Terra Doloris
Après l’impressionnant et passionnant Terra Australis, Laurent-Frédéric Bollée et Philippe Nicloux poursuivent le récit de la naissance de l’Australie, colonie si lointaine de l’Empire britannique. Enfin, il s’agit ici plutôt de l’histoire en creux de cette colonisation, car finalement, sur les quelque 340 pages de ce nouveau pavé, seule une petite partie se déroule sur l’île continent. En effet, les auteurs, dans deux chapitres bien distincts, se concentrent sur la trajectoire de deux des premiers colons établis là-bas.

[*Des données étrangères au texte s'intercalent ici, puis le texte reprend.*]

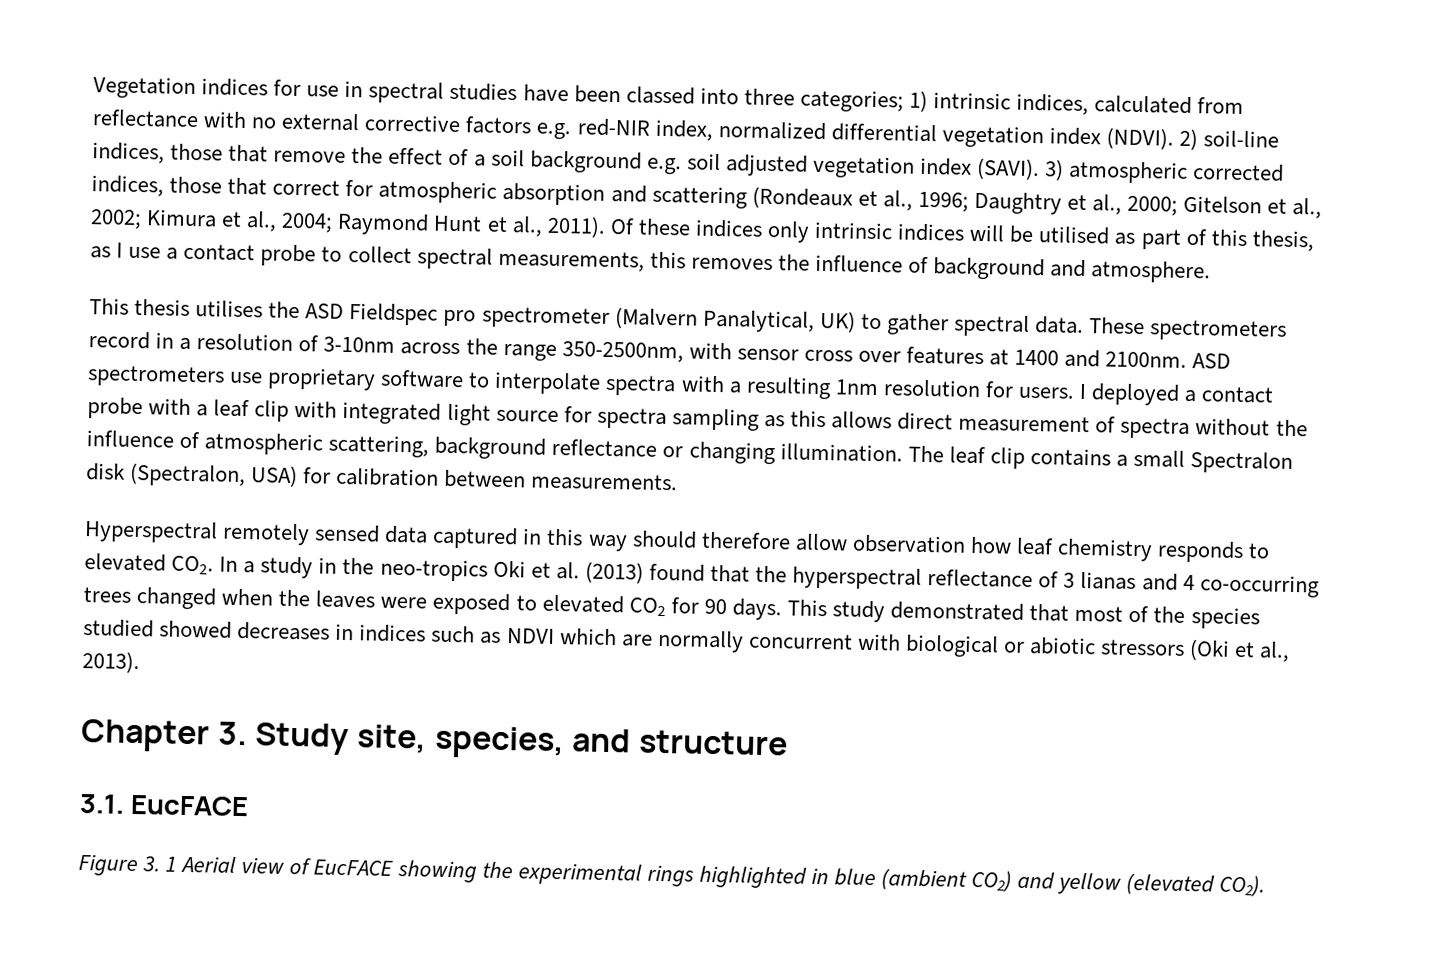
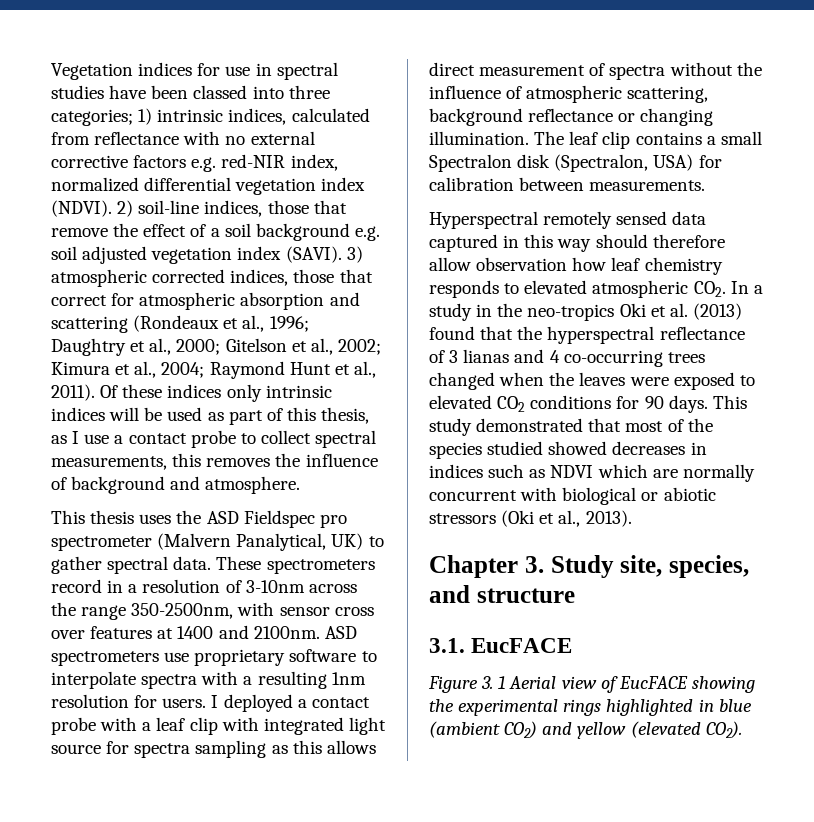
- Of these indices only intrinsic indices will be utilised as part of this thesis, as I use a contact probe to collect spectral measurements, this removes the influence of background and atmosphere.
+ Of these indices only intrinsic indices will be used as part of this thesis, as I use a contact probe to collect spectral measurements, this removes the influence of background and atmosphere.
- This thesis utilises the ASD Fieldspec pro spectrometer (Malvern Panalytical, UK) to gather spectral data.
+ This thesis uses the ASD Fieldspec pro spectrometer (Malvern Panalytical, UK) to gather spectral data.
- Hyperspectral remotely sensed data captured in this way should therefore allow observation how leaf chemistry responds to elevated CO2. In a study in the neo-tropics Oki et al. (2013) found that the hyperspectral reflectance of 3 lianas and 4 co-occurring trees changed when the leaves were exposed to elevated CO2 for 90 days.
+ Hyperspectral remotely sensed data captured in this way should therefore allow observation how leaf chemistry responds to elevated atmospheric CO2. In a study in the neo-tropics Oki et al. (2013) found that the hyperspectral reflectance of 3 lianas and 4 co-occurring trees changed when the leaves were exposed to elevated CO2 conditions for 90 days.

Deux prisonniers condamnés à la déportation, qui ont réussi à s’évader et dont le destin a fait voir au monde – du moins rétrospectivement – la violence et l’aveuglement des Anglais dans leur ambition d’expansion.
Là où on s’attendait à continuer à observer la colonisation de cette vaste terre des confis du monde, on assiste donc plutôt à deux récits biographiques successifs, qui se rejoignent dans leur thématique sociale, politique et historique : comment demander à des prisonniers de s’approprier une nouvelle terre sans leur reconnaître un statut de citoyen ? comment croire qu’un pénitencier à ciel ouvert et avec un semblant d’autonomie quotidienne serait vraiment plus facile à supporter, quand on est une âme éprise de liberté ? En suivant le périple de Mary Bryant, devenue épouse et mère là-bas, avant de s’évader et de perdre mari et enfants dans sa fuite, puis la route semée d’embûches diplomatiques et militaires de Thomas Muir d’Huntershill, révolutionnaire écossais, Laurent-Frédéric Bollée décrit une fin de XVIIIe siècle mouvementée. C’est la Révolution française, c’est l’esprit de liberté des Lumières qui souffle, c’est l’espoir d’un monde plus juste et plus égalitaire. L’utopie australienne aurait pu l’incarner. Mais cette nouvelle terre s’est construite sur des fondations biaisées et fragiles. Et, comme toute colonisation, dans le mépris voire l’écrasement des autochtones. Cela, le scénariste le narre, dans un beau moment de grâce, lors d’un interlude entre les deux chapitres, en forme de monologue s’adressant à un aborigène qui a cru pouvoir nouer des liens sincères avec l’envahisseur en anglais. À tort. Au dessin, son complice Philippe Nicloux propose un noir et blanc aisé d’accès, sobre dans son trait mais un peu systématique dans ses cadrages et pas toujours très élégant dans ses effets de « lavis numérique ». Toutefois, hormis quelques doubles pages un peu trop jetées, il campe bien ses personnages et brosse des décors palpables. L’ensemble est très cohérent, passionnant à suivre, et offre une belle suite à Terra Australis, dans le même esprit de faire vivre la bande dessinée historique par la grande aventure humaine.